China exports about 121 million ounces of silver a year, roughly equivalent to its own domestic mining production of about 3,300 metric tons. According to the MarketWatch article, China just weaponized silver.
Now if this feels familiar, it should. This is, according to the article, China doesn’t invent new trade tricks; it just runs old ones on new commodities.
In 2010, Beijing started licensing rare earth exports—not banning them, just requiring a lot of extra paperwork, approvals, quotas that somehow were never quite met. The effect was surgical, and prices spiked up to 4,500%. Western manufacturers discovered they couldn’t build smartphones or missiles without Chinese permission, and a generation of supply chain executives learned Mandarin the hard way. The rare earth squeeze wasn’t dramatic, it was bureaucratic—death by a thousand forms filed in triplicate.
Now you can tell there’s a lot of hyperbole in this MarketWatch article. Silver, they’re saying, is going to see the same treatment on January 1st. Chinese refiners will need government approval to export.
The article goes on to say that much of the silver is a byproduct of mining for copper, so you just can’t open another silver mine. It gets worse. New mine development takes 10 to 20 years from discovery to production. Even if some intrepid geologist found a massive silver deposit tomorrow, the first you’d see an ounce of silver is in the year 2040, maybe.
But here is where what sounds like a convincing narrative deviates from the truth. No doubt, thousands of traders—maybe even millions—will read the article and make trading decisions accordingly.
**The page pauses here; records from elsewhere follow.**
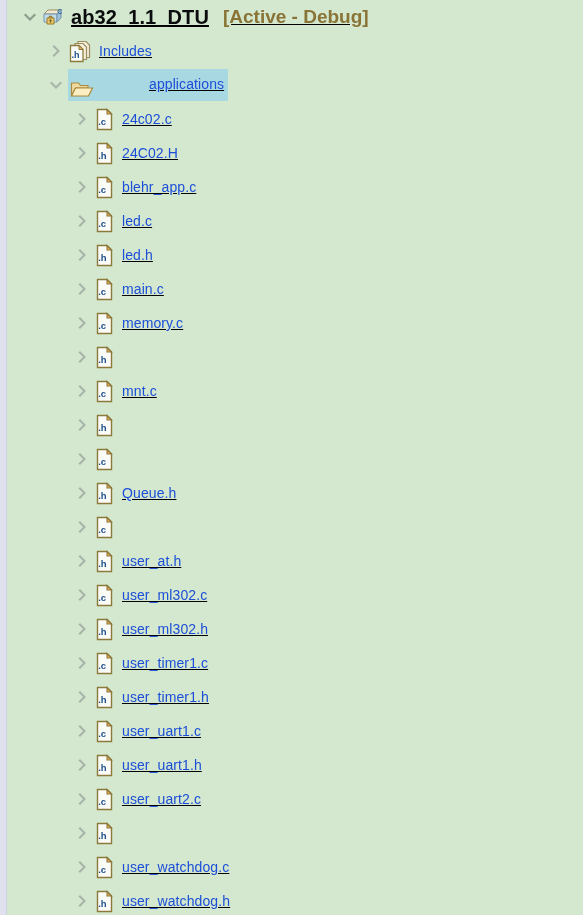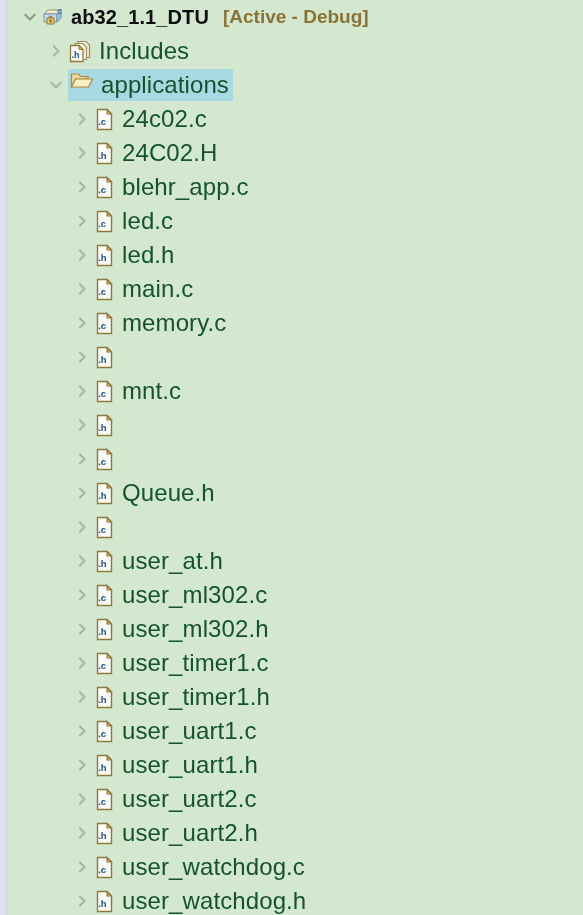"ab32_1.1_DTU" .tree { text-decoration: none -> underline }
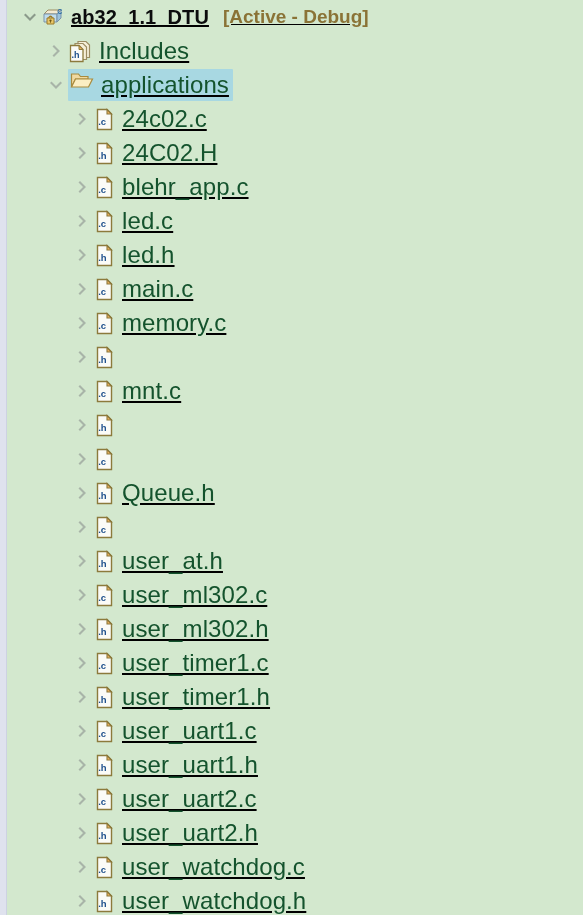"Includes" .label { color: #14532d -> #1d4ed8; font-size: 24px -> 14px }
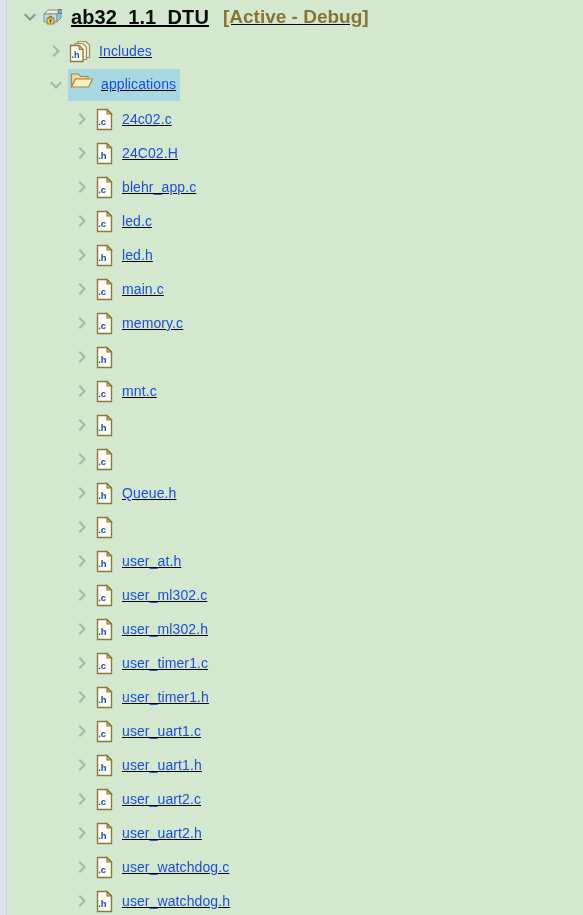"applications" .sel-wrap { align-items: flex-start -> flex-end; gap: none -> 48px }
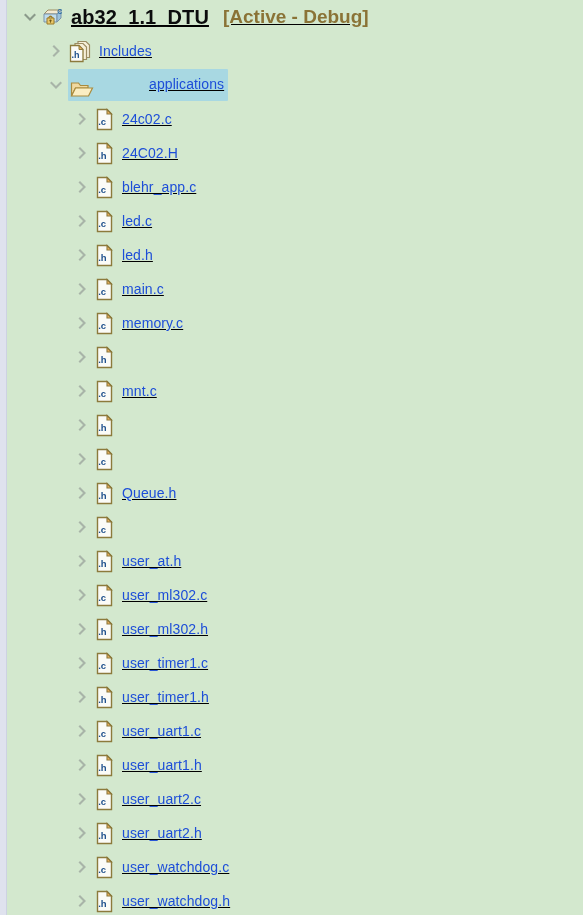"user_uart2.h" span.label { html: <span>user_uart2.h</span> -> none }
The real question is where the mining capacity is distributed globally.
China is not the top producer of silver. They may be the top refiner of silver for the semiconductor industry, but they’re not the top producer. It does not take 10 to 15 years to spin up silver refining capacity.
These are the top five silver-producing countries. The top of this list is Mexico, by far the world’s largest, consistently, with about 6,300 metric tons of silver mined last year. China is number two, with 3,300 metric tons last year. Peru is number three at 3,100 metric tons. Bolivia and Poland are tied for fourth at 1,300 metric tons, and the U.S. is in a distant eighth position with 1,100 metric tons.
Now a large-scale refinery would not be a cheap endeavor. It would take about three years to build and maybe about 500 million dollars. With some political will and some urgency, it could be done in 24 months. So while it’s not cheap, it’s not an insurmountable number.
When you consider that China’s exports amount to about 10 billion dollars’ worth of materials at today’s prices, the problem doesn’t seem out of the question. So China could squeeze the silver industry for a period of time, and it would have a material short-term impact on silver prices. But refining capacity is not the same as mining capacity. China will not be able to strangle the world’s supply for the next 20 years, as the article states.
The perspective that investors take on the metal is a function of the narrative. Would new refining capacity be built in response to Chinese trade action? Absolutely. Would the U.S. buy its silver from Mexico instead? Most likely, yes.
You see, when all of the facts and perspectives come into the picture, the narrative fades into the background. When I first read this story in MarketWatch magazine, I had a “holy shit” reaction. But I knew this was just an opinion piece. My response was not to react to the narrative, but to do more research.
These narratives exist in all forms of investment. So when you hear them, don’t just take them at face value; do some additional research.
As you think about that, have an awesome rest of your day. Go make some great things happen, and we’ll talk again tomorrow.